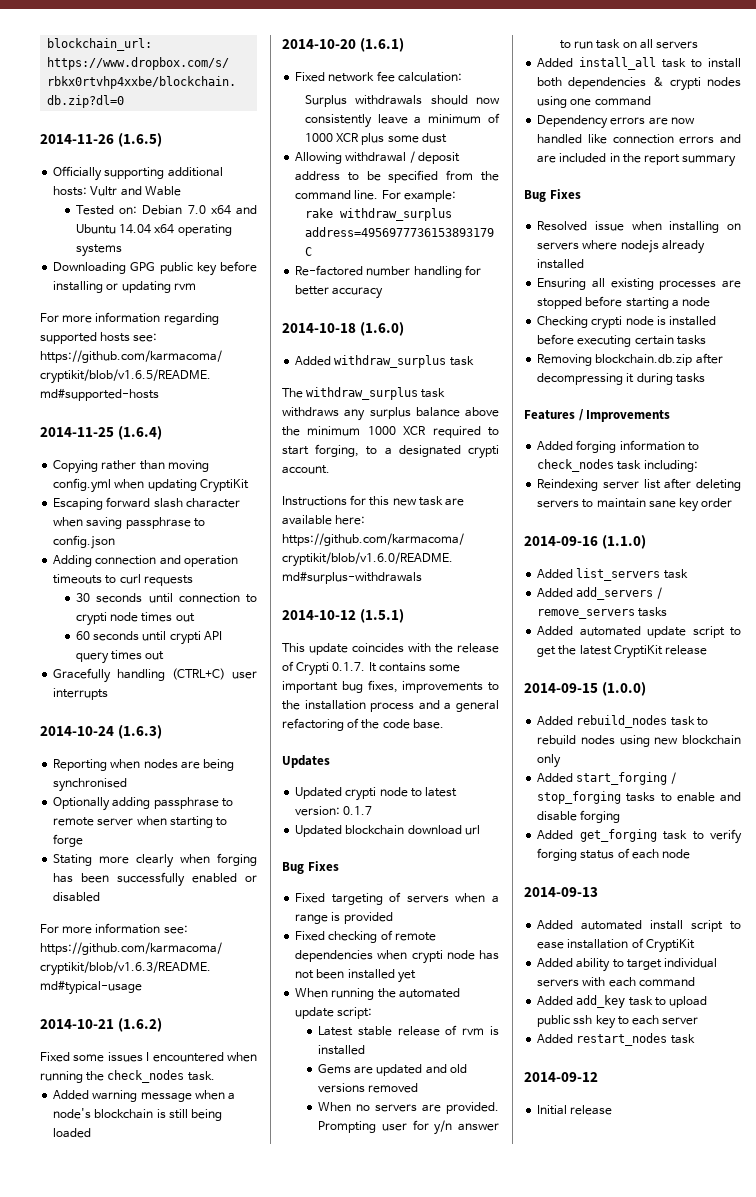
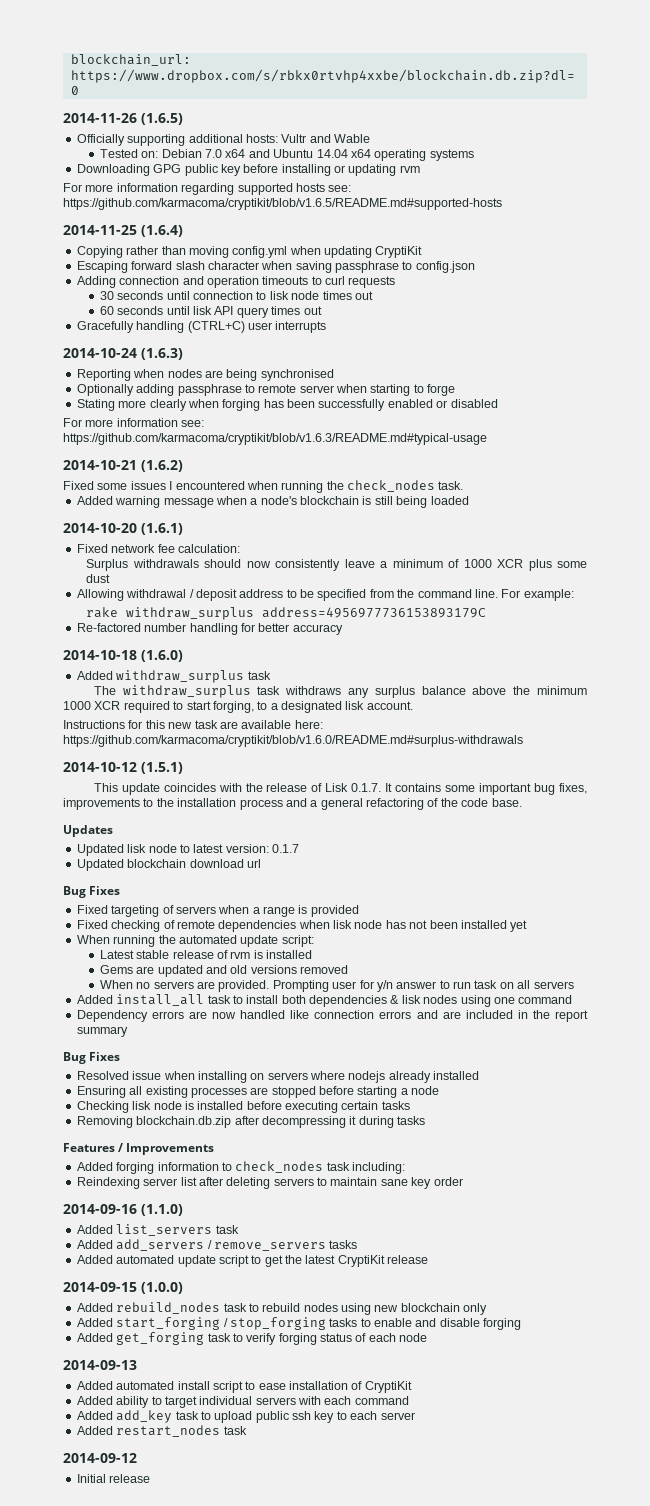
[75,612,107,626] crypti -> [269,291,289,300] lisk
[169,631,201,645] crypti -> [193,306,213,315] lisk
[468,445,499,459] crypti -> [345,701,365,710] lisk
[296,662,330,676] Crypti -> [325,783,349,792] Lisk
[345,787,377,801] crypti -> [127,844,147,853] lisk
[411,950,443,964] crypti -> [333,920,352,929] lisk
[669,77,701,91] crypti -> [401,995,421,1004] lisk
[591,316,623,330] crypti -> [132,1101,152,1110] lisk

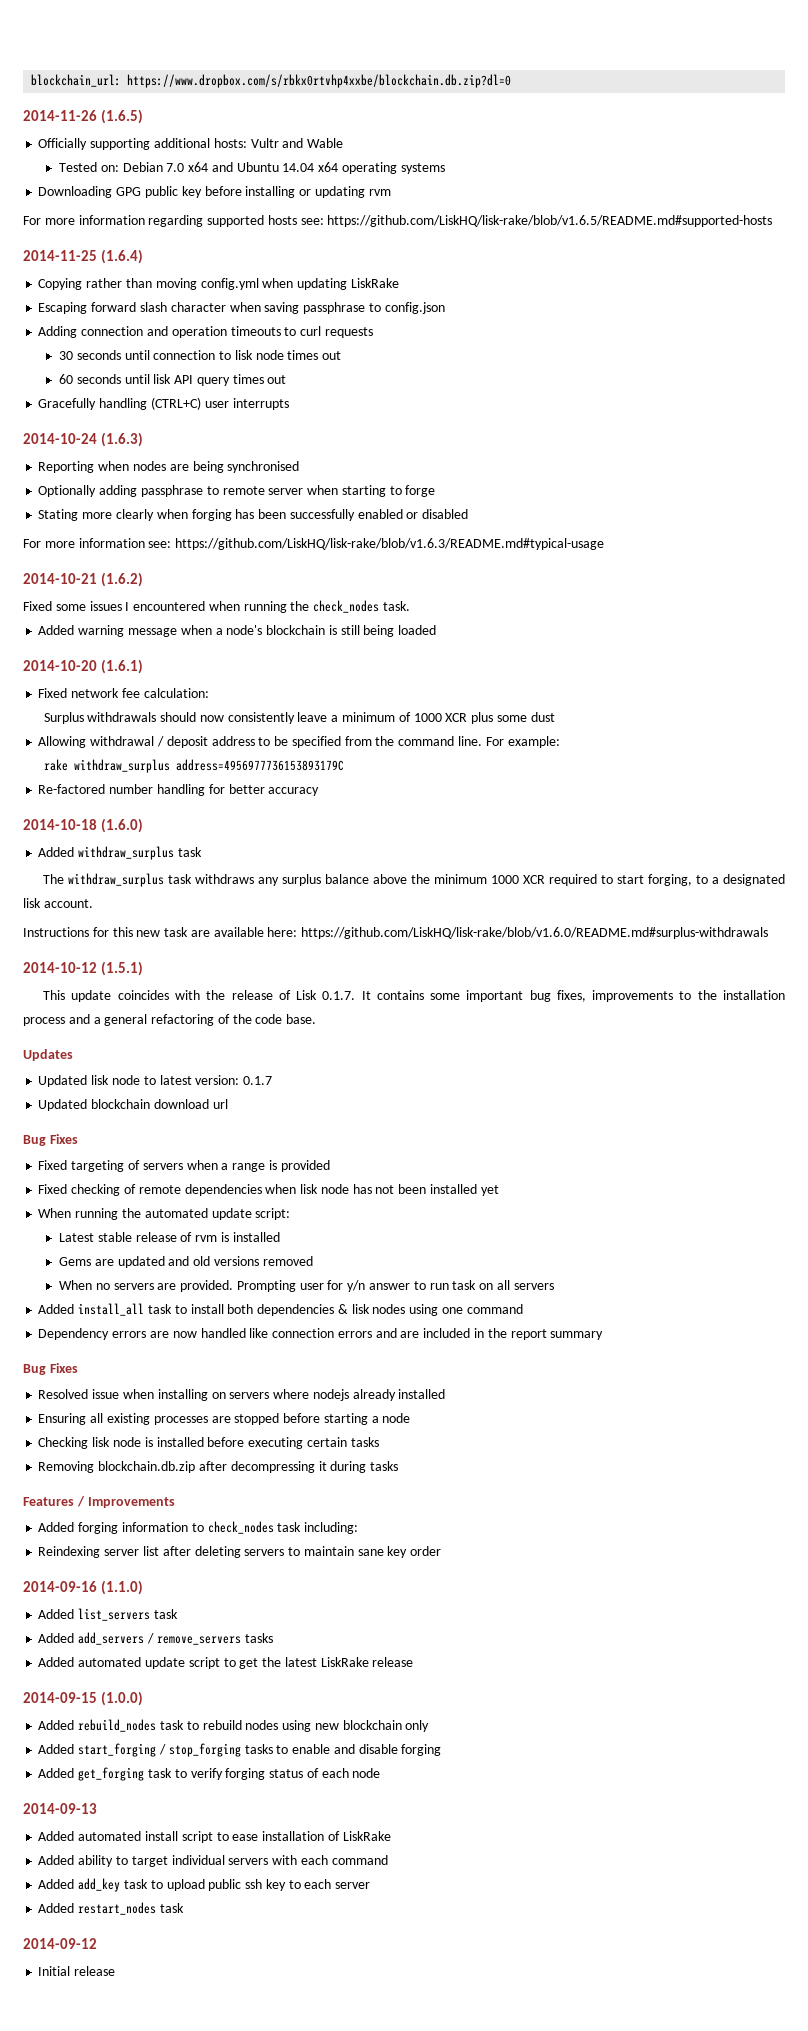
[63,198,502,210] https://github.com/karmacoma/cryptikit/blob/v1.6.5/README.md#supported-hosts -> [327,215,773,227] https://github.com/LiskHQ/lisk-rake/blob/v1.6.5/README.md#supported-hosts
[375,246,423,258] CryptiKit -> [350,278,399,288] LiskRake
[63,433,487,445] https://github.com/karmacoma/cryptikit/blob/v1.6.3/README.md#typical-usage -> [175,538,605,550] https://github.com/LiskHQ/lisk-rake/blob/v1.6.3/README.md#typical-usage
[63,735,523,747] https://github.com/karmacoma/cryptikit/blob/v1.6.0/README.md#surplus-withdrawals -> [301,927,769,939] https://github.com/LiskHQ/lisk-rake/blob/v1.6.0/README.md#surplus-withdrawals
[337,1255,385,1267] CryptiKit -> [320,1657,369,1667] LiskRake
[364,1381,412,1393] CryptiKit -> [342,1831,391,1841] LiskRake

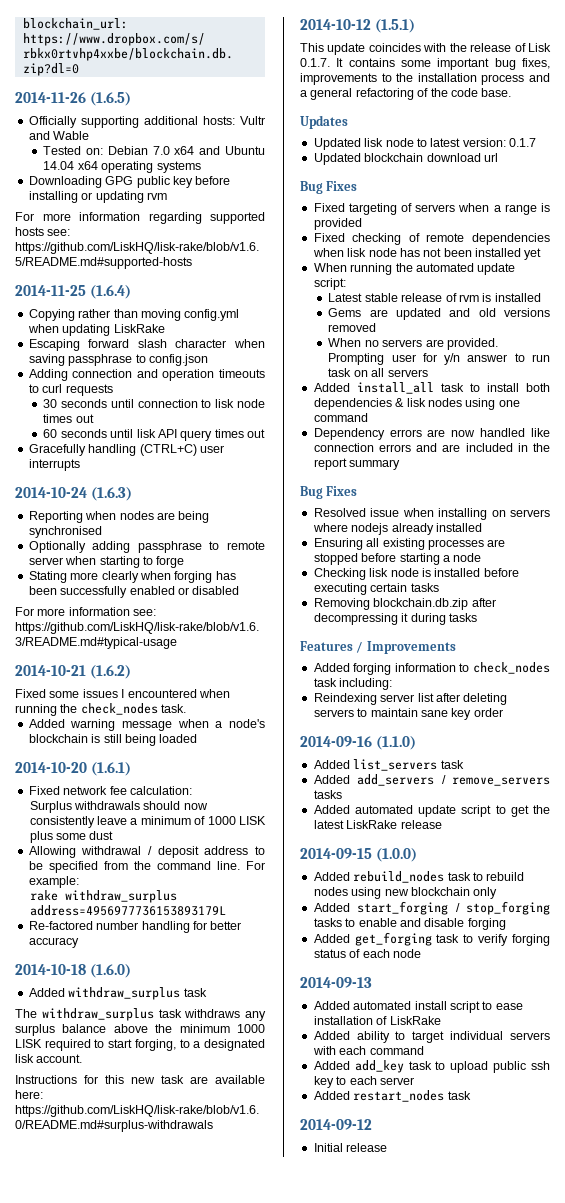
[445,713,468,722] XCR -> [239,816,266,825] LISK
[175,759,344,771] address=4956977736153893179C -> [29,905,226,916] address=4956977736153893179L
[523,875,546,884] XCR -> [15,1039,42,1048] LISK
+ + + + +
### TO DO
Repeat everything in the records above exactly; pictures are not part of the copy.

### EXERCISE SOLUTION
[75,612,107,626] crypti -> [269,291,289,300] lisk
[169,631,201,645] crypti -> [193,306,213,315] lisk
[468,445,499,459] crypti -> [345,701,365,710] lisk
[296,662,330,676] Crypti -> [325,783,349,792] Lisk
[345,787,377,801] crypti -> [127,844,147,853] lisk
[411,950,443,964] crypti -> [333,920,352,929] lisk
[669,77,701,91] crypti -> [401,995,421,1004] lisk
[591,316,623,330] crypti -> [132,1101,152,1110] lisk

[63,198,502,210] https://github.com/karmacoma/cryptikit/blob/v1.6.5/README.md#supported-hosts -> [327,215,773,227] https://github.com/LiskHQ/lisk-rake/blob/v1.6.5/README.md#supported-hosts
[375,246,423,258] CryptiKit -> [350,278,399,288] LiskRake
[63,433,487,445] https://github.com/karmacoma/cryptikit/blob/v1.6.3/README.md#typical-usage -> [175,538,605,550] https://github.com/LiskHQ/lisk-rake/blob/v1.6.3/README.md#typical-usage
[63,735,523,747] https://github.com/karmacoma/cryptikit/blob/v1.6.0/README.md#surplus-withdrawals -> [301,927,769,939] https://github.com/LiskHQ/lisk-rake/blob/v1.6.0/README.md#surplus-withdrawals
[337,1255,385,1267] CryptiKit -> [320,1657,369,1667] LiskRake
[364,1381,412,1393] CryptiKit -> [342,1831,391,1841] LiskRake

[445,713,468,722] XCR -> [239,816,266,825] LISK
[175,759,344,771] address=4956977736153893179C -> [29,905,226,916] address=4956977736153893179L
[523,875,546,884] XCR -> [15,1039,42,1048] LISK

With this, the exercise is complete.